(Entries shown begins)

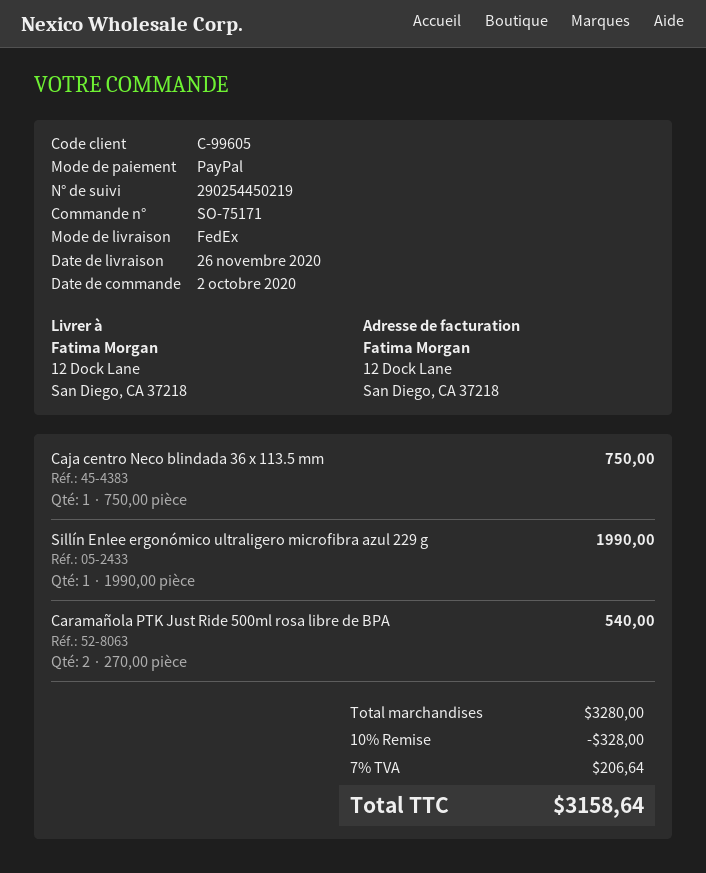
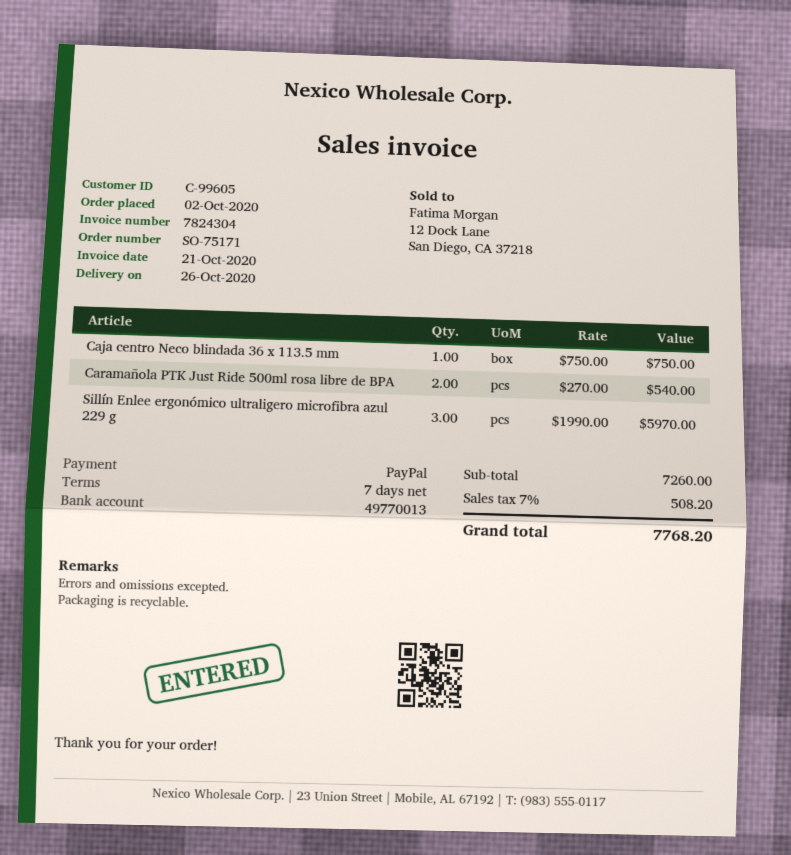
delivery date: 2020-11-26 -> 2020-10-26
Sillín Enlee ergonómico ultraligero microfibra azul 229 g: 1 x 1990.00 = 1990.00 -> 3 x 1990.00 = 5970.00
subtotal: 3280.00 -> 7260.00
discount: 10% = 328.00 -> none
tax: 7% = 206.64 -> 7% = 508.20
total: 3158.64 -> 7768.20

(Entries shown ends)

→ **Required work**
Provide a precise transcription of the listing, excluding each picture.

→ **Task answer**
delivery date: 2020-11-26 -> 2020-10-26
Sillín Enlee ergonómico ultraligero microfibra azul 229 g: 1 x 1990.00 = 1990.00 -> 3 x 1990.00 = 5970.00
subtotal: 3280.00 -> 7260.00
discount: 10% = 328.00 -> none
tax: 7% = 206.64 -> 7% = 508.20
total: 3158.64 -> 7768.20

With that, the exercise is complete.